WORK INSTRUCTION: All of the records should be reproduced word for word, but no images may appear in the copy.

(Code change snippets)

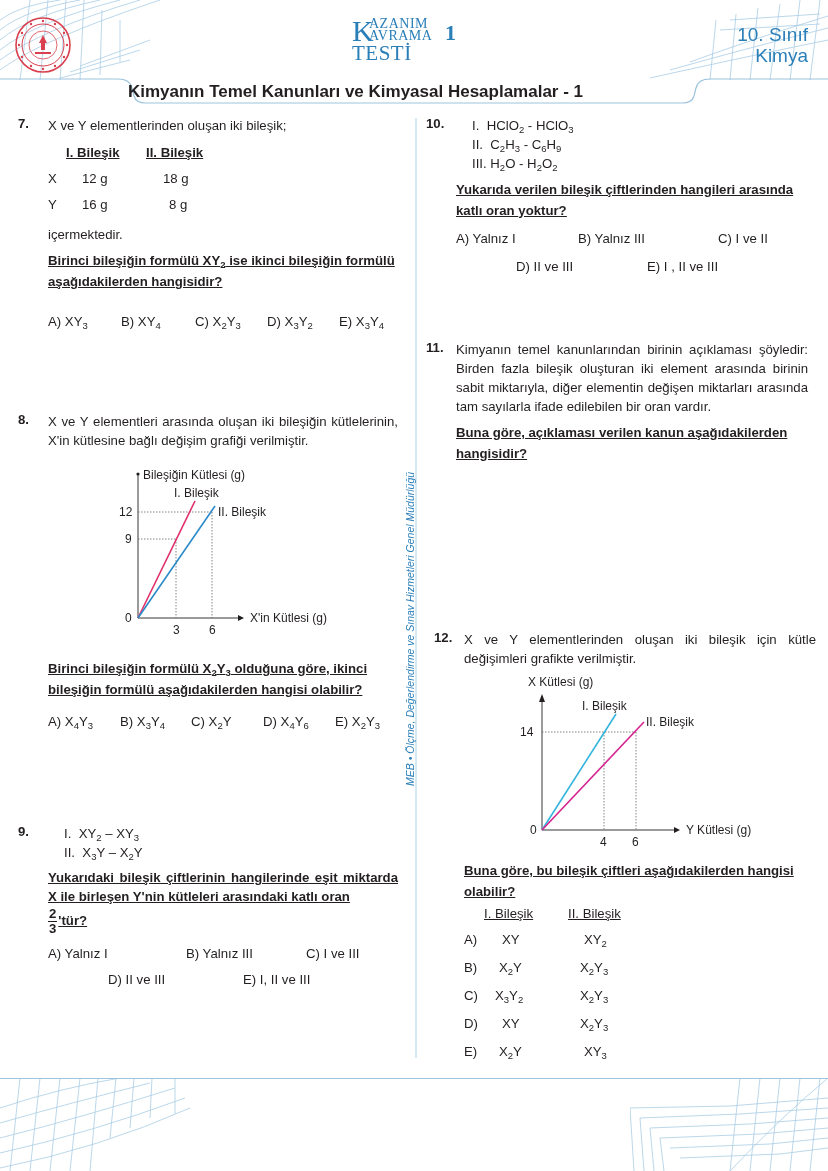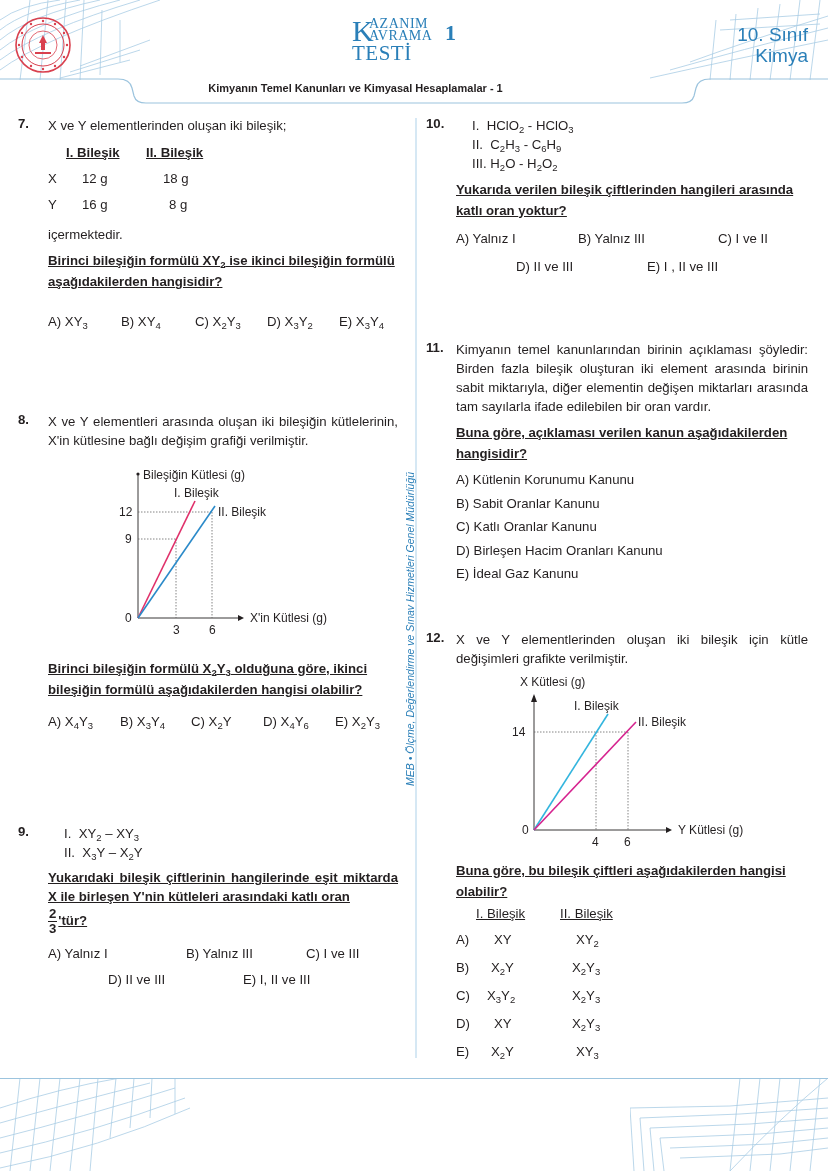--- a/index.html
+++ b/index.html
@@ -21,7 +21,7 @@
   .grade { position: absolute; right: 20px; top: 24px; text-align: right; color: #2a7fb8; font-size: 19px; line-height: 21px; }
 
   .topic-bar { position: absolute; left: 0; top: 78px; width: 828px; height: 26px; }
-  .topic-title { position: absolute; left: 0; width: 711px; top: 82px; text-align: center; font-weight: bold; font-size: 11px; color: #231f20; }
+  .topic-title { position: absolute; left: 0; width: 711px; top: 82px; text-align: center; font-weight: bold; font-size: 17px; color: #231f20; }
 
   
   .col { position: absolute; top: 116px; }

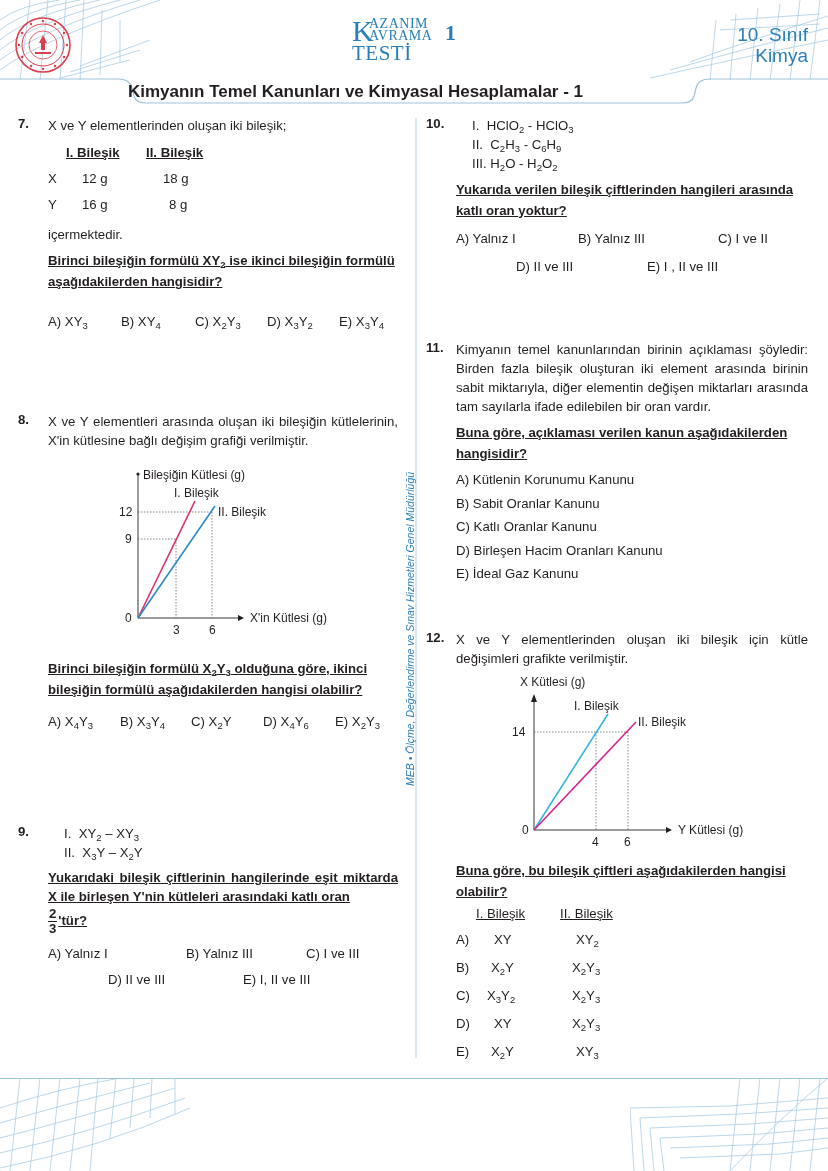--- a/index.html
+++ b/index.html
@@ -297,13 +297,6 @@
     <div class="qbody" style="text-align:justify">
       <div>Kimyanın temel kanunlarından birinin açıklaması şöyledir: Birden fazla bileşik oluşturan iki element arasında birinin sabit miktarıyla, diğer elementin değişen miktarları arasında tam sayılarla ifade edilebilen bir oran vardır.</div>
       <div class="b" style="margin-top:6px;line-height:21px;text-align:left">Buna göre, açıklaması verilen kanun aşağıdakilerden hangisidir?</div>
-      <div style="margin-top:4px;line-height:23.5px;text-align:left">
-        <div>A) Kütlenin Korunumu Kanunu</div>
-        <div>B) Sabit Oranlar Kanunu</div>
-        <div>C) Katlı Oranlar Kanunu</div>
-        <div>D) Birleşen Hacim Oranları Kanunu</div>
-        <div>E) İdeal Gaz Kanunu</div>
-      </div>
     </div>
   </div>
 

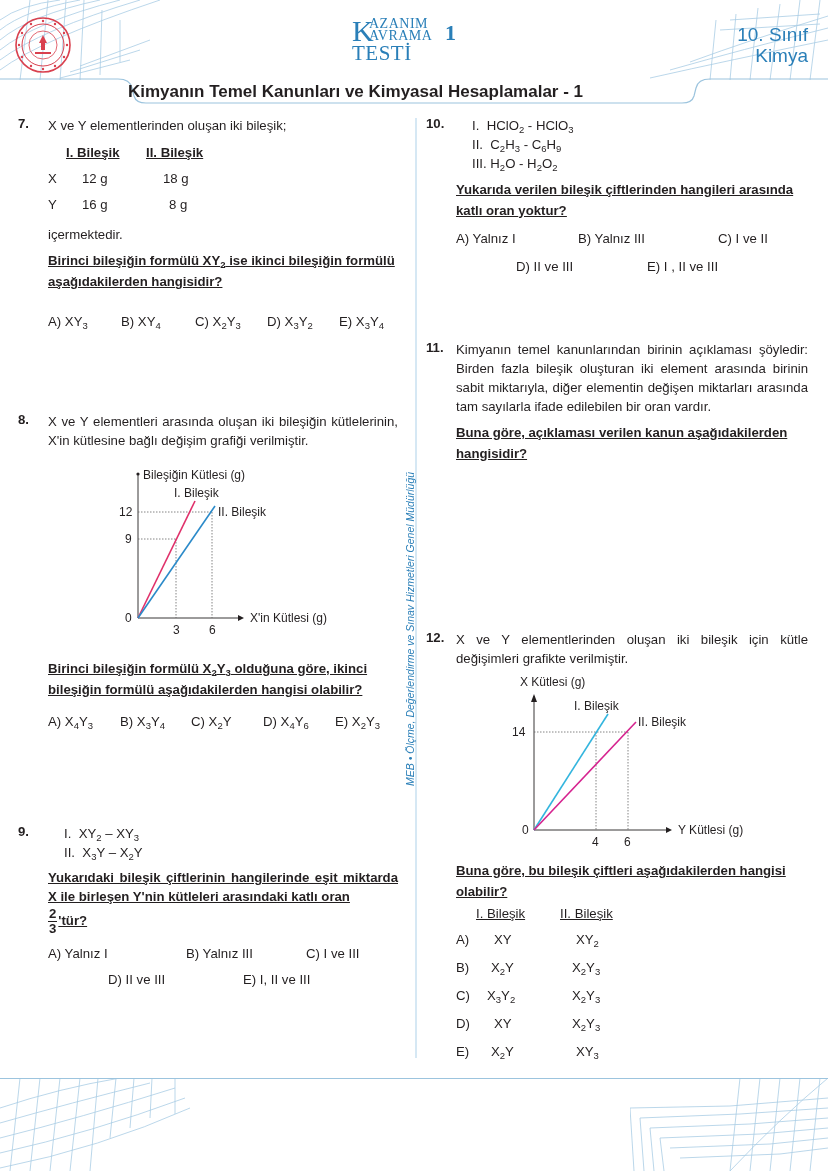--- a/index.html
+++ b/index.html
@@ -300,7 +300,7 @@
     </div>
   </div>
 
-  <div class="q" style="left:0;top:514px;width:382px;height:440px">
+  <div class="q" style="left:8px;top:514px;width:382px;height:440px">
     <div class="qnum">12.</div>
     <div class="qbody" style="text-align:justify">
       <div>X ve Y elementlerinden oluşan iki bileşik için kütle değişimleri grafikte verilmiştir.</div>

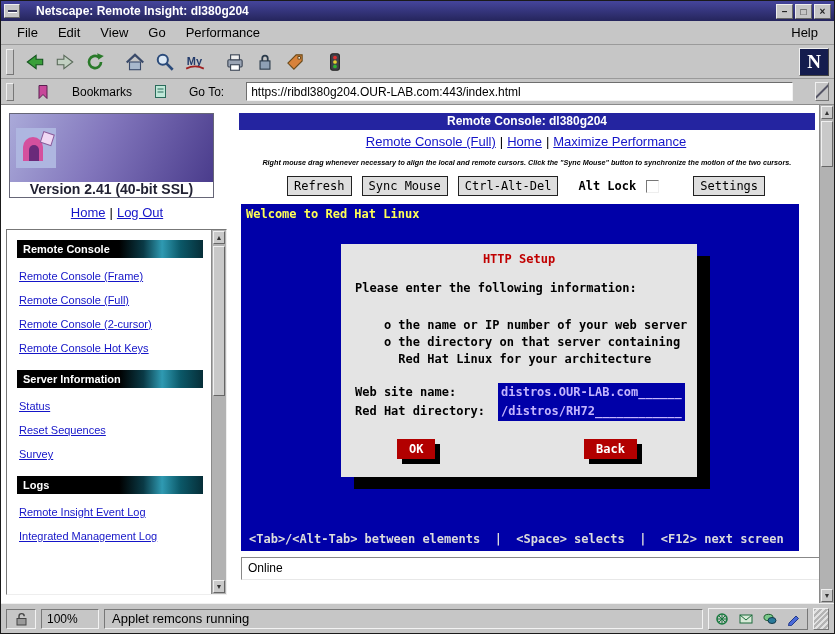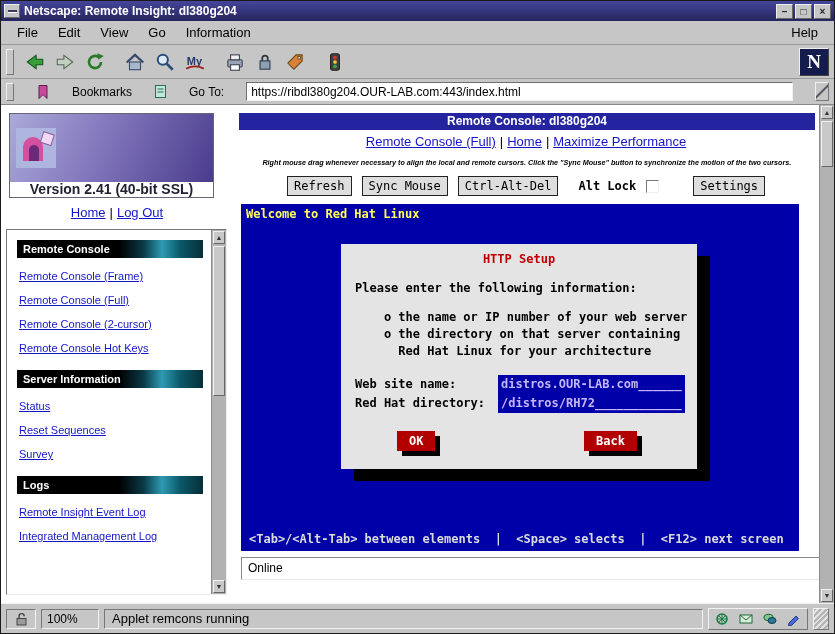--- a/index.html
+++ b/index.html
@@ -9,7 +9,7 @@
 
   
   .titlebar { position:absolute; top:0; left:0; right:0; height:20px;
-    background:linear-gradient(#45459c,#25255c); display:flex; align-items:center; padding:0 3px; gap:0; }
+    background:linear-gradient(#45459c,#25255c); display:flex; align-items:center; padding:0 3px; gap:12px; }
   .tb-sysicon { width:16px; height:14px; background:#c6c6c6; border:1px solid; border-color:#eee #666 #666 #eee;
     display:flex; align-items:center; justify-content:center; }
   .tb-sysicon .dash { width:9px; height:3px; background:#3a3a5a; border-bottom:1px solid #fff; }

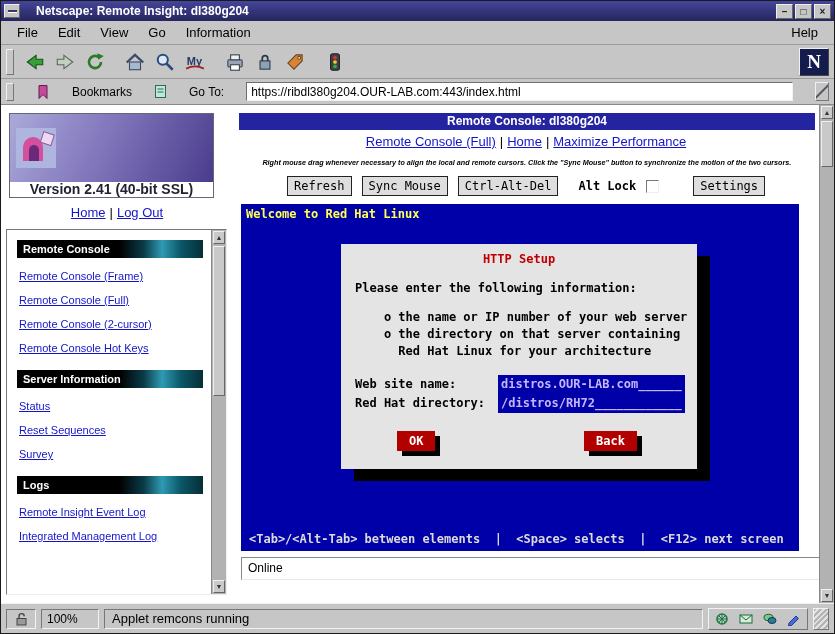--- a/index.html
+++ b/index.html
@@ -157,7 +157,7 @@
     <span class="menu-item">Edit</span>
     <span class="menu-item">View</span>
     <span class="menu-item">Go</span>
-    <span class="menu-item">Information</span>
+    <span class="menu-item">Performance</span>
     <span class="menu-item menu-help">Help</span>
   </div>
 

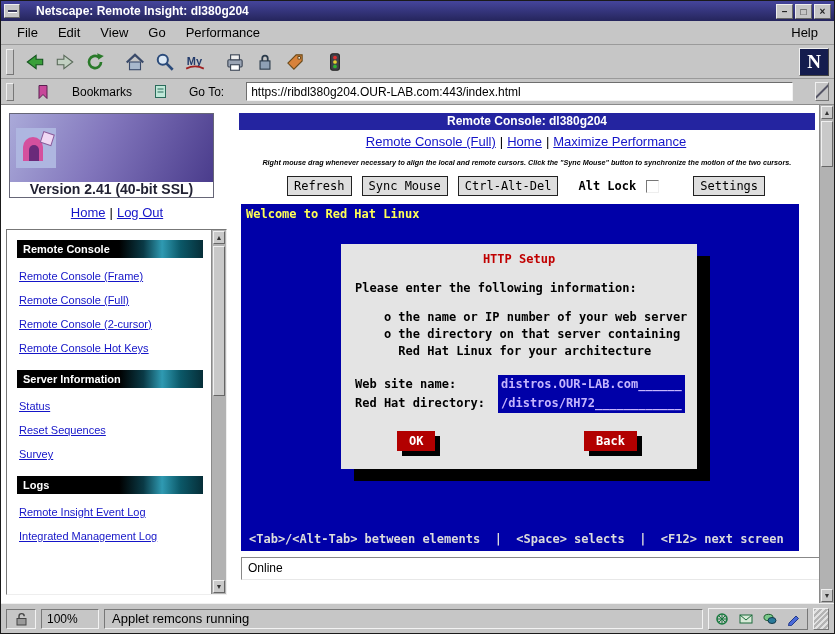--- a/index.html
+++ b/index.html
@@ -110,7 +110,7 @@
     box-shadow:13px 12px 0 #000; padding:8px 0 18px; font-size:12px; color:#000; }
   .rh-title { text-align:center; color:#c00000; margin-bottom:14px; }
   .rh-line { white-space:pre; padding-left:14px; line-height:17px; }
-  .rh-intro { margin-bottom:12px; }
+  .rh-intro { margin-bottom:20px; }
   .rh-fields { margin-top:15px; padding-left:14px; line-height:19px; }
   .rh-label { display:inline-block; width:143px; }
   .rh-field { display:inline-block; background:#0000a8; color:#c4b5fd; padding:0 3px; }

SOLUTION FOR THIS EXERCISE:
--- a/index.html
+++ b/index.html
@@ -21,7 +21,7 @@
   .grade { position: absolute; right: 20px; top: 24px; text-align: right; color: #2a7fb8; font-size: 19px; line-height: 21px; }
 
   .topic-bar { position: absolute; left: 0; top: 78px; width: 828px; height: 26px; }
-  .topic-title { position: absolute; left: 0; width: 711px; top: 82px; text-align: center; font-weight: bold; font-size: 11px; color: #231f20; }
+  .topic-title { position: absolute; left: 0; width: 711px; top: 82px; text-align: center; font-weight: bold; font-size: 17px; color: #231f20; }
 
   
   .col { position: absolute; top: 116px; }

--- a/index.html
+++ b/index.html
@@ -297,13 +297,6 @@
     <div class="qbody" style="text-align:justify">
       <div>Kimyanın temel kanunlarından birinin açıklaması şöyledir: Birden fazla bileşik oluşturan iki element arasında birinin sabit miktarıyla, diğer elementin değişen miktarları arasında tam sayılarla ifade edilebilen bir oran vardır.</div>
       <div class="b" style="margin-top:6px;line-height:21px;text-align:left">Buna göre, açıklaması verilen kanun aşağıdakilerden hangisidir?</div>
-      <div style="margin-top:4px;line-height:23.5px;text-align:left">
-        <div>A) Kütlenin Korunumu Kanunu</div>
-        <div>B) Sabit Oranlar Kanunu</div>
-        <div>C) Katlı Oranlar Kanunu</div>
-        <div>D) Birleşen Hacim Oranları Kanunu</div>
-        <div>E) İdeal Gaz Kanunu</div>
-      </div>
     </div>
   </div>
 

--- a/index.html
+++ b/index.html
@@ -300,7 +300,7 @@
     </div>
   </div>
 
-  <div class="q" style="left:0;top:514px;width:382px;height:440px">
+  <div class="q" style="left:8px;top:514px;width:382px;height:440px">
     <div class="qnum">12.</div>
     <div class="qbody" style="text-align:justify">
       <div>X ve Y elementlerinden oluşan iki bileşik için kütle değişimleri grafikte verilmiştir.</div>

--- a/index.html
+++ b/index.html
@@ -9,7 +9,7 @@
 
   
   .titlebar { position:absolute; top:0; left:0; right:0; height:20px;
-    background:linear-gradient(#45459c,#25255c); display:flex; align-items:center; padding:0 3px; gap:0; }
+    background:linear-gradient(#45459c,#25255c); display:flex; align-items:center; padding:0 3px; gap:12px; }
   .tb-sysicon { width:16px; height:14px; background:#c6c6c6; border:1px solid; border-color:#eee #666 #666 #eee;
     display:flex; align-items:center; justify-content:center; }
   .tb-sysicon .dash { width:9px; height:3px; background:#3a3a5a; border-bottom:1px solid #fff; }

--- a/index.html
+++ b/index.html
@@ -157,7 +157,7 @@
     <span class="menu-item">Edit</span>
     <span class="menu-item">View</span>
     <span class="menu-item">Go</span>
-    <span class="menu-item">Information</span>
+    <span class="menu-item">Performance</span>
     <span class="menu-item menu-help">Help</span>
   </div>
 

--- a/index.html
+++ b/index.html
@@ -110,7 +110,7 @@
     box-shadow:13px 12px 0 #000; padding:8px 0 18px; font-size:12px; color:#000; }
   .rh-title { text-align:center; color:#c00000; margin-bottom:14px; }
   .rh-line { white-space:pre; padding-left:14px; line-height:17px; }
-  .rh-intro { margin-bottom:12px; }
+  .rh-intro { margin-bottom:20px; }
   .rh-fields { margin-top:15px; padding-left:14px; line-height:19px; }
   .rh-label { display:inline-block; width:143px; }
   .rh-field { display:inline-block; background:#0000a8; color:#c4b5fd; padding:0 3px; }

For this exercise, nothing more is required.